THERE HAS BEEN a spate of books on spies, spy craft and their trade in the last couple of years, mostly by spies themselves. This is rather unusual, as they are not supposed to be seen or heard. They usually inhabit the dark world, where normal rules of social behaviour or of laws of the state do not apply. They mask their identity, tell lies and break the loyalties of citizens to act against their state either for money or blackmail.

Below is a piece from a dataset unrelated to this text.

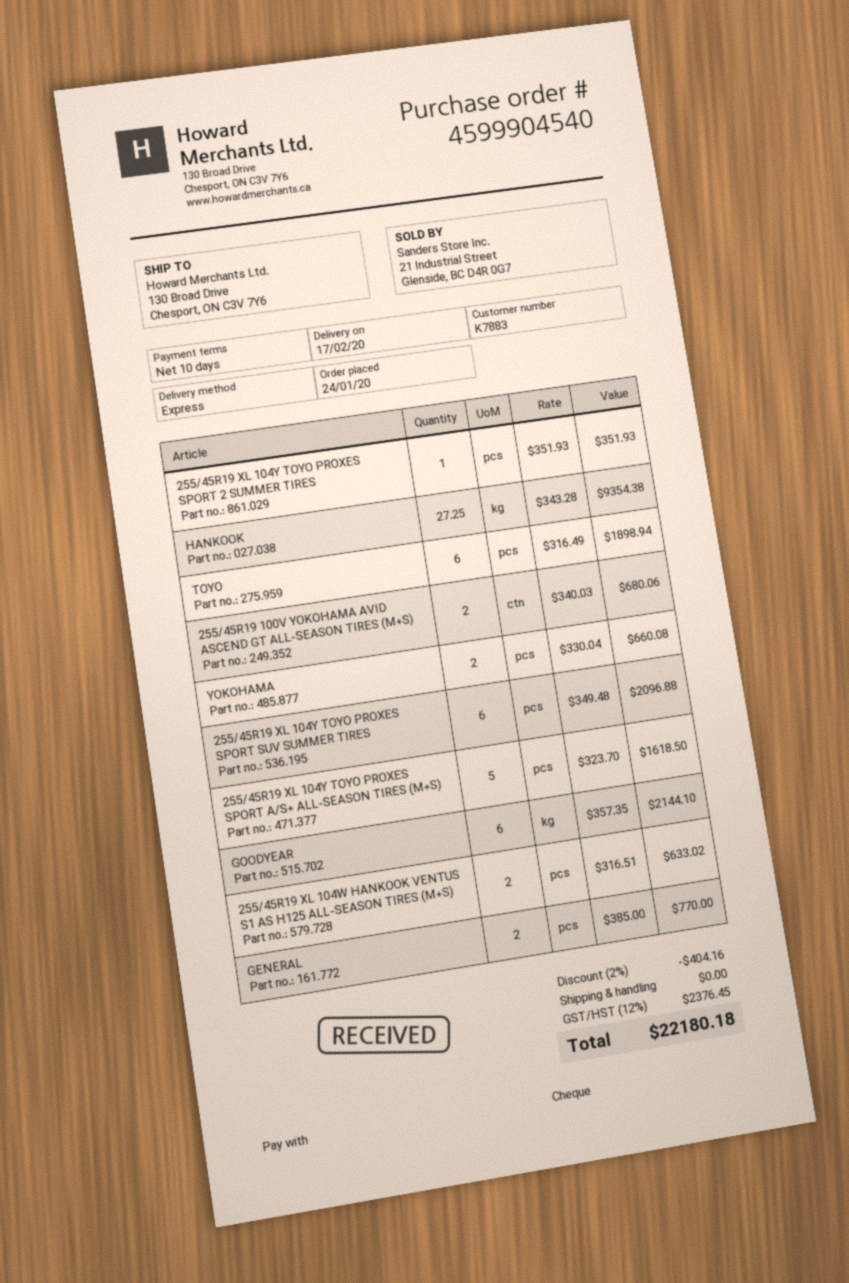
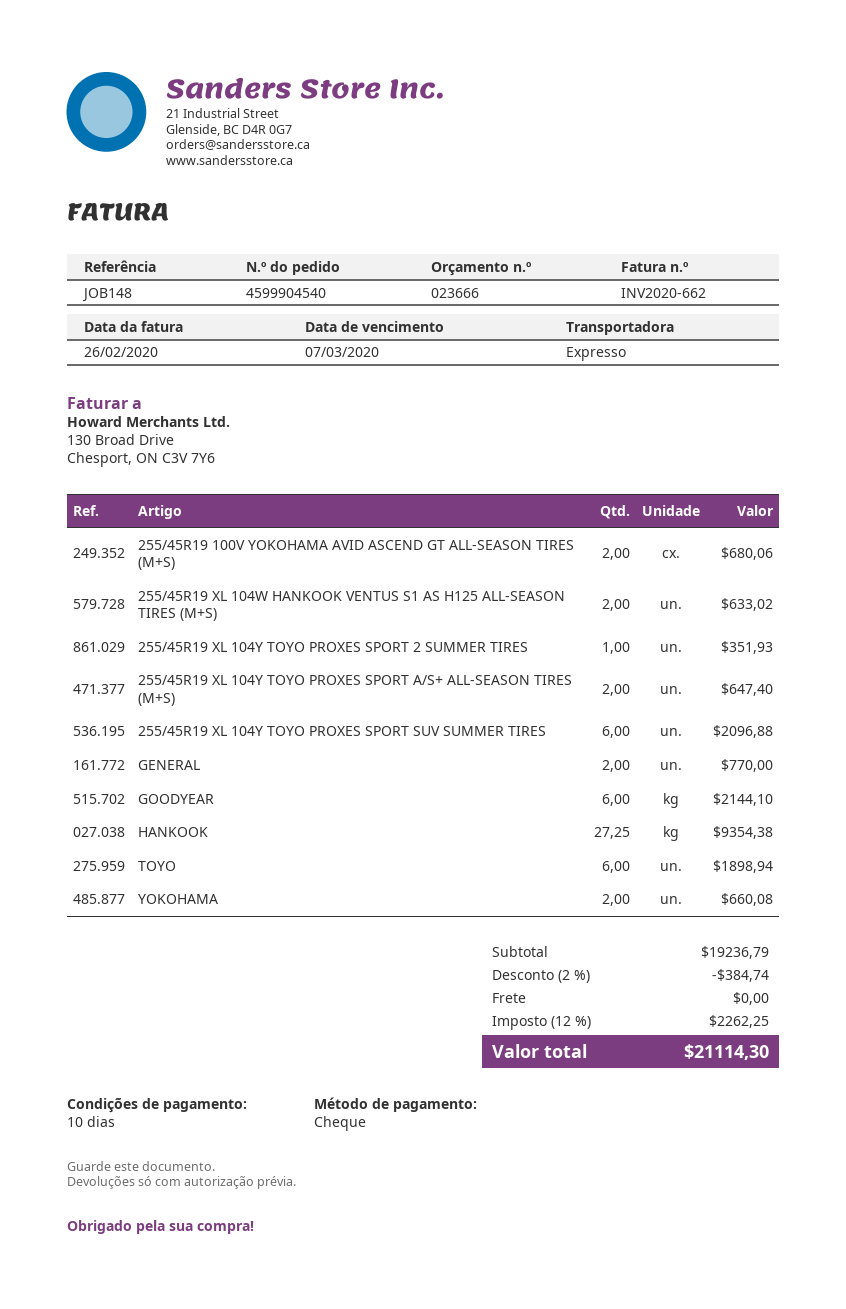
255/45R19 XL 104Y TOYO PROXES SPORT A/S+ ALL-SEASON TIRES (M+S): 5 for 1618.50 -> 2 for 647.40
discount: 2% = 404.16 -> 2% = 384.74
tax: 12% = 2376.45 -> 12% = 2262.25
total: 22180.18 -> 21114.30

This book by Mark Urban, besides being a chilling account of an attempted assassination of a Russian spy by the Russian state in Britain, is different and truly fascinating for three reasons. Firstly, it tells you how spies recruit other spies, or how and when a spy decides to become a double agent. Secondly, it takes you into the more complex world of how a double agent or a mole is detected. Thirdly, how espionage agencies decide to call it quits and swap their assets. This happens rarely and only the biggies like the CIA and KGB do it when they realise that too much is at stake and so much blood can’t be spilled. This is also when governments realise that relations between two states is much more than the murky world of snooping but consists of billions of dollars of trade, thousands of jobs, social and cultural relationships, families living across the borders, students studying in universities and so on.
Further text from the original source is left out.